You know it's strange but I was a Professional Firearms Instructor for the DOJ for eighteen years and never found it necessary to demean or humiliate a Student once. If they asked for advice on a gun purchase I gave it to them. If they asked me my opinion of a firearm they bought I would give an honest answer in private and never make them look like a fool, just suggest something else in their price range if they had bought one of those horrible pot metal .25's that flooded the market. Your attitude is that the gun in question doesn't meet your standards it has no value. You are wrong. For once I do own the gun in question and my opinion is it's a good handgun and will serve well as a self defense gun. As far as the old "How much is your life worth?" It won't be worth anything if I don't have a gun to shoot because I am saving up for a whatever. The moderately priced guns serve a need. Nothing wrong with them. Buy yourself what you can afford after researching self defense firearms. Don't listen to the know it all's that have to feel a superior by buying a $1000.00 gun to mouth off about.


----------



## SSGN_Doc (Mar 12, 2020)

I do think there is merit in offering constructive criticism. Sometimes it can be delivered a bit harshly. But firearms ownership can be a progression. It can also be full of learning. If this is a first gun and a first experience with failures, either ammo related or firearm related it is an opportunity to guide somone through the process of determining where the problem may lie. 

if the problem is the firearm criticism is ok as long as guidance follows.

Yes there is a element of truth that one should seek out the best quality they can afford. They should seek reviews and track records. Many forums exist for many of the gun manufacturers out there. There are Taurus forums. They have specific sections for Taurus problems. It’s a good thing to have, because many sites just wan5 cheerleaders for their products without acknowledging that they can all have problems. Agin the G series pistols seem to have a decent track record. Do examples of problems exist? Yep. 

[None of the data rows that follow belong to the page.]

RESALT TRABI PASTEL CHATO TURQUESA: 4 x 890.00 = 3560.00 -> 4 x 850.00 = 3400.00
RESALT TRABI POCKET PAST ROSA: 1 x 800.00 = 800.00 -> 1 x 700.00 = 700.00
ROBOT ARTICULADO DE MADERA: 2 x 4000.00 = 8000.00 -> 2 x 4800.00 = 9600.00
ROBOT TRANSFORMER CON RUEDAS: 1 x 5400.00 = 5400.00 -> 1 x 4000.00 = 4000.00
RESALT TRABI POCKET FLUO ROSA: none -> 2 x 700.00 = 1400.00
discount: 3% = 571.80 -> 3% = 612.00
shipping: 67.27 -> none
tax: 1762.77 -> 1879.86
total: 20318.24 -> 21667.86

i just finished reading a summary of problems encountered with S&W model 65 revolvers submitted for testing in consideration for adoption by the border patrol in 1984. Neither revolver submitted met the accuracy standards before beginn8ng the test. Neither revolver made it through the test. One was having problems in the first 500 rounds and was taken out of the test after multiple parts failures and replacement part failures. It didn’t survive the test beyond the 2,500 round point. The second revolver was withdrawn from testing due to a surface anomol6 detected in one of the chambers at the 2,000 round inspection. This is a failure of 2:2 firearms submitted by a respected firearm maker for consideration of a government contract. the requirement was to undergo 10,000 rounds of fire and retain a base line of accuracy and with minimal parts failures. I’ve got some “cheap” guns that have already outperformed these specimens from S&W from a parts failure stand point.

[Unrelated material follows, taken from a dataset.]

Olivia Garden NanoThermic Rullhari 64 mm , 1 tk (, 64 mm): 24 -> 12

So brand and price are no guarantee of performance.


----------



## desertman (Aug 29, 2013)

As someone who has been working on mechanical devices both vehicles and guns for the greater part of my life. I'm no fan of cheaply made tools, firearms and especially ammo. You do get what you pay for. I just can't rationalize or justify cutting corners on something that my life may depend on someday. Of course there's no guarantee that any mechanical devise or tool will not have issues. Or that any manufacturer will not have issues with any one of their products. But the chances of having issues with a gun or tool from a reputable manufacturer will be a lot less. That's the bottom line for me. 

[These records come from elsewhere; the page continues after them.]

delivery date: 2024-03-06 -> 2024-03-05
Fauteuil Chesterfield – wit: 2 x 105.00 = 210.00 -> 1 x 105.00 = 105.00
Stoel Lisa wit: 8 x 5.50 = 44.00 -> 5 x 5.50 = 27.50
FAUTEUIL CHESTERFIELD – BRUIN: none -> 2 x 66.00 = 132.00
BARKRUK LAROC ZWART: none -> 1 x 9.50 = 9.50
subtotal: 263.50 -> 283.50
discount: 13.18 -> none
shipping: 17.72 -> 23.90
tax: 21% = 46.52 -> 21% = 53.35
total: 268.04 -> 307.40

You don't see too many professional mechanics using Harbor Freight Tools. Just as you don't see too many law enforcement and military personnel equipped with Taurus products. There's got to be a reason why? Maybe because a mechanic depends on his tools to earn a living. While a police officer or soldier has a greater chance than the average person of having to use their firearm to save their lives. Their firearms are indeed tools of their trade, they depend on them. While I'm working on a vehicle I certainly do not want it to fall on me because of cheaply made safety stands. Just as if I have to draw a weapon to defend myself the last thing that I would want is for it to break or jam at the worst possible time. Sure you could put a few hundred or a thousand or so rounds out of a cheaply made gun without any issues and be happy as a pig in shit. Then rave to all the world about what a great bargain you've got. But can you really rest assured after all that punishment that a cheaply made gun has not finally reached it's breaking point? I certainly couldn't. 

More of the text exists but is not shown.